Tuesday, September 28, 2010

Greater Israel, one cinderblock at a time

There was a time when Zionist leaders had grand territorial ambitions.


Herzl thought he could get his charter for a Jewish homeland in one solid piece, so to speak, and settle destitute Jews en masse. Eventually, a more pragmatic approach to Jewish settlement of Palestine was taken by the left-wing leaders of the Yishuv: one settlement at a time; on land purchased a piece at a time. It is now called creating facts on the ground. Eventually they did accomplish this; certain areas of Palestine were predominantly Jewish : the coastal plain, west Jerusalem, the Jezreel Valley and scattered outposts in other areas. There were facts on the ground, and during the early stages of the War of Independence, the Yishuv, and then the State of Israel, fought hard to defend these strips of land inhabited by Jews.


There was a pragmatism in the early years regarding ideas of land, its possession, and its sense of importance to the Jewish state. Certainly, there was a cult of the land, but it was always tempered by the idea that only land that could be protected, that could enhance the security of the state, was land worth having. Certainly right wing ideologues dreamed of a Greater Israel, encompassing all of pre-war Palestine, and perhaps even the Transjordan, which would become the Kingdom of Jordan. But eventually those big dreams deflated. Even Begin, who once belonged to the rightest Greater Israel clan, under favorable circumstances traded land for peace.

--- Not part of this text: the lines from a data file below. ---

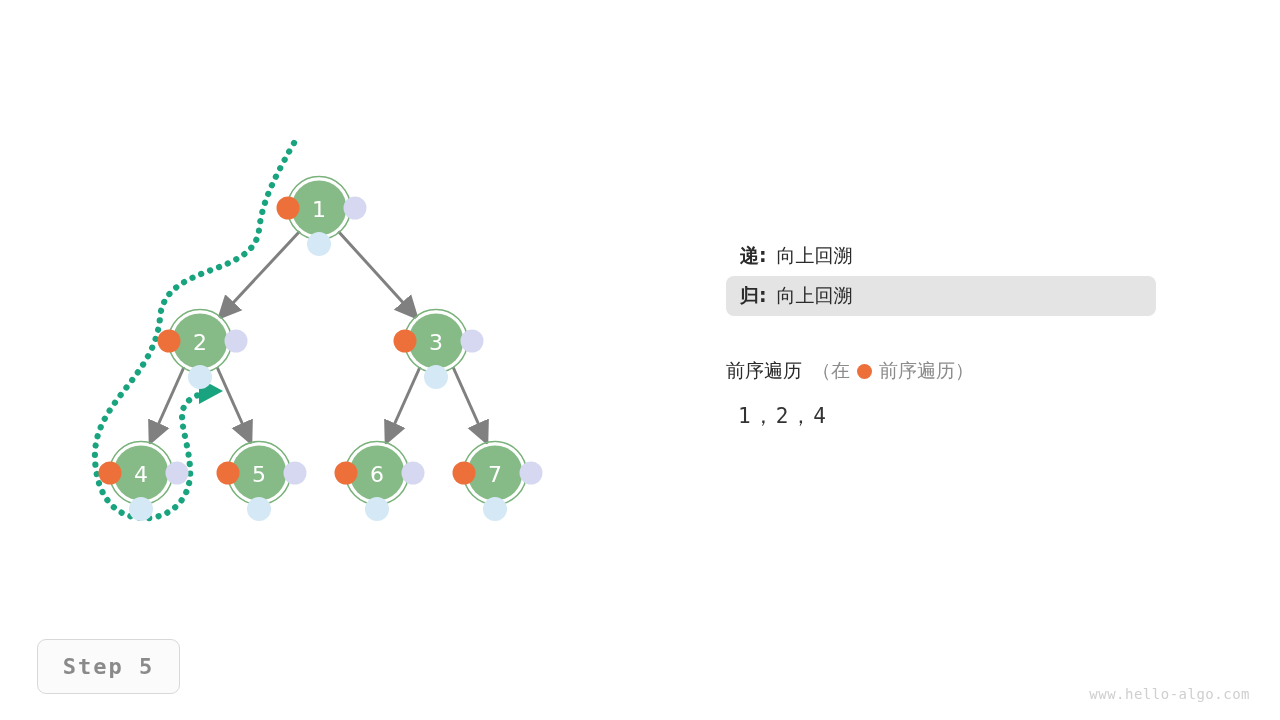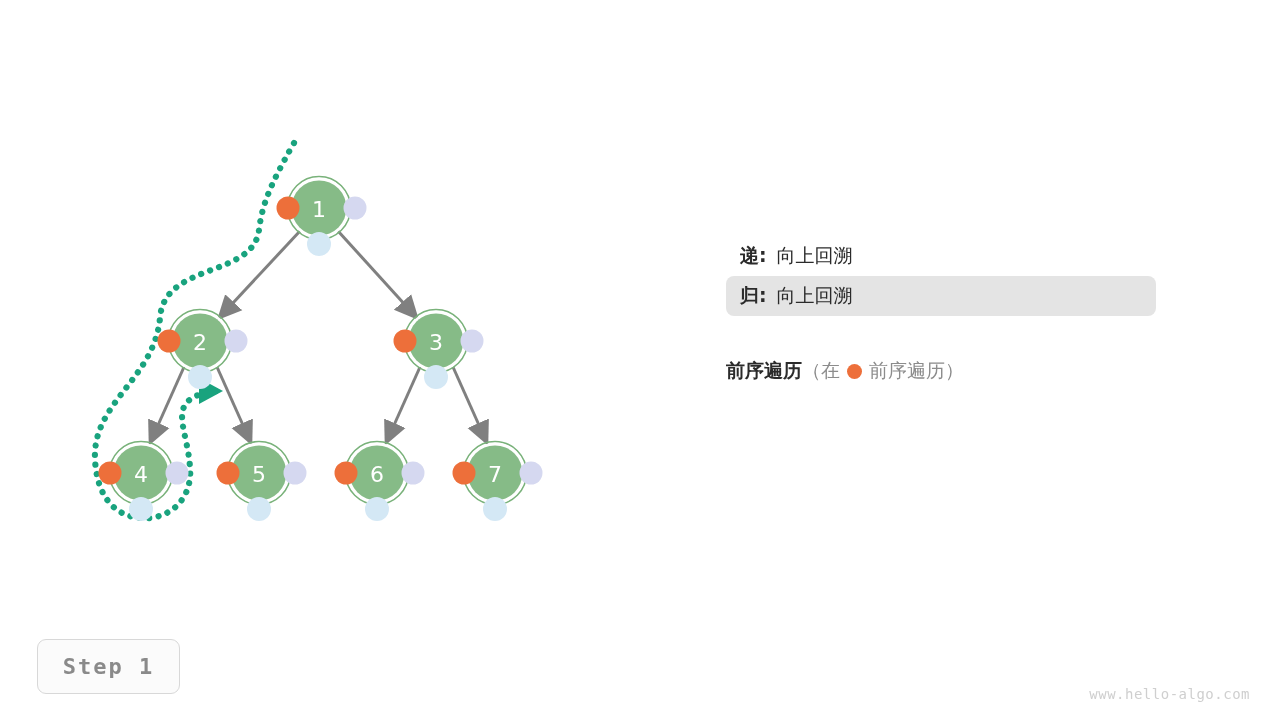"前序遍历" .traversal-title { font-weight: bold -> normal; margin-right: none -> 10px }
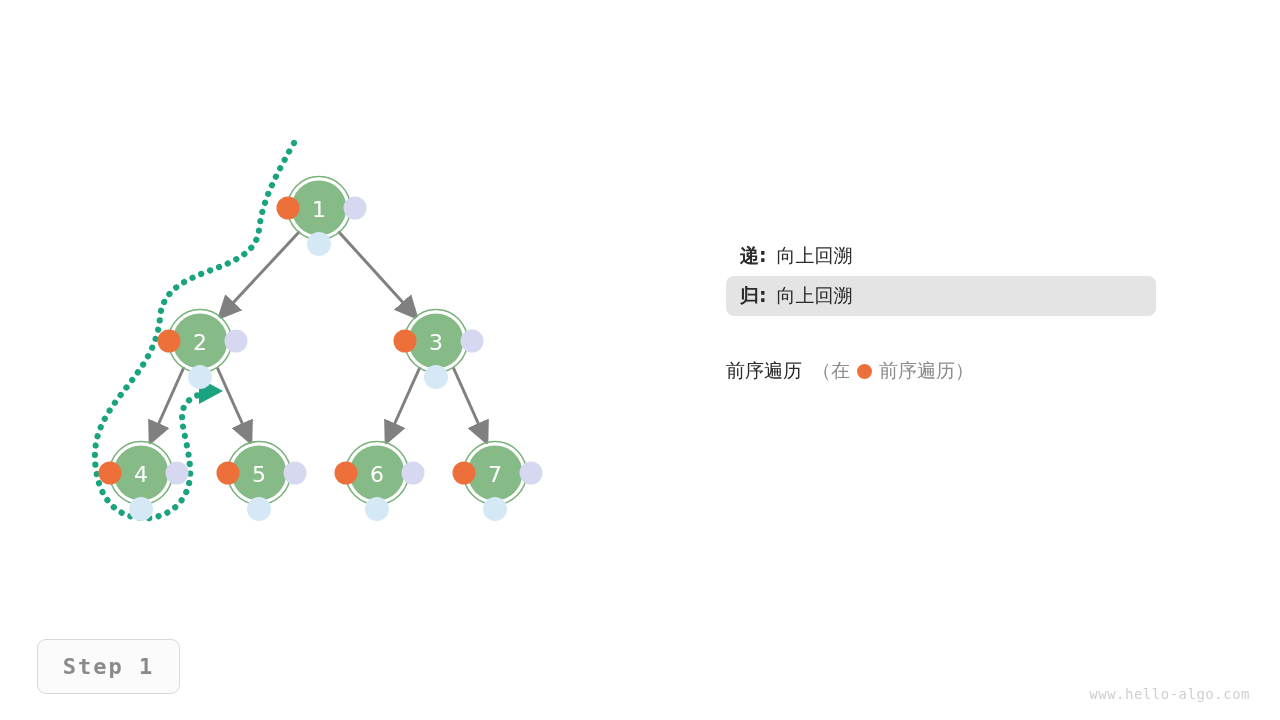"1，2，4" div.traversal-values { html: none -> <div>1，2，4</div> }
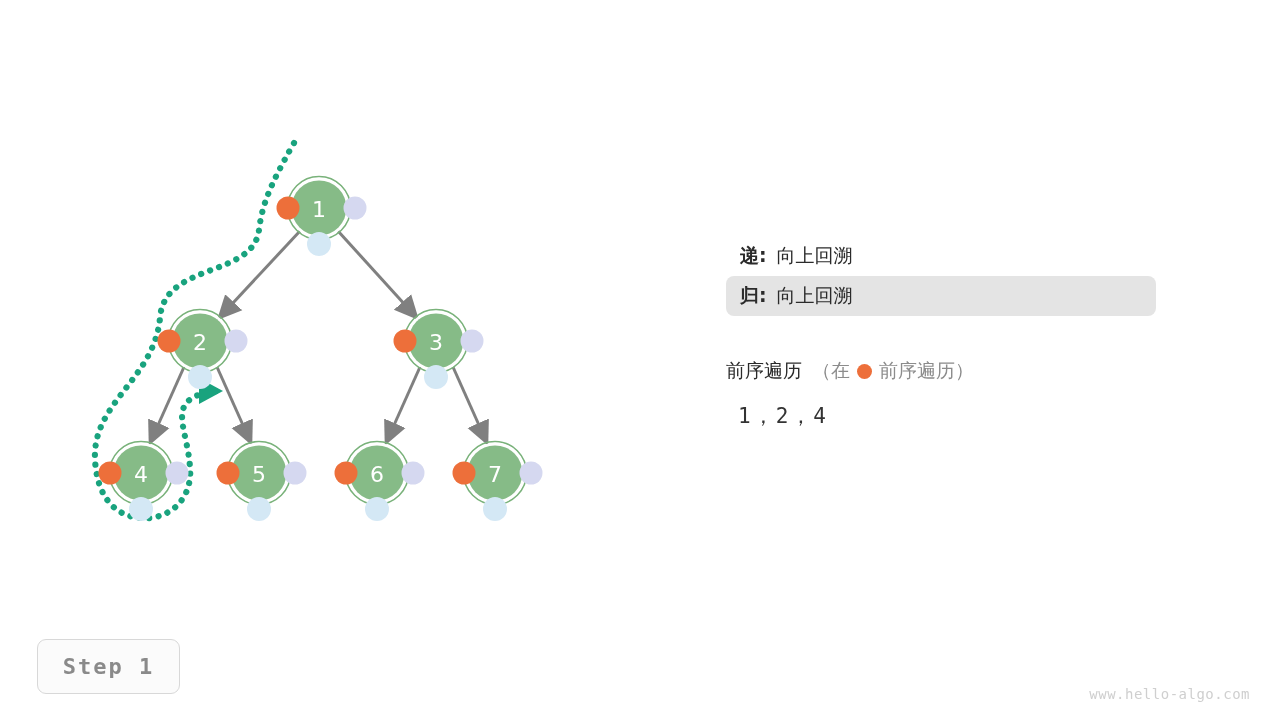"Step 1" span { text: 1 -> 5 }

Now we see that pragmatism completely abandoned. The West Bank does not need another settlement to enhance Israel's security (in fact, they undermine security). Most Israels simply don't care about this area, either practically or spiritually. Three out of four Israelis live on the coastal plain. Gush Dan, the area that comprises Tel-Aviv and its environs, is the largest Jewish municipal center in the world. The West Bank is small potatoes for three out of four Israelis. A small minority makes a few dunams of land an international crisis and the present Israeli government appears happy to skip along with them toward self-destruction.


The dream of Greater Israel died a long time ago.  There is no need to disinter its corpse.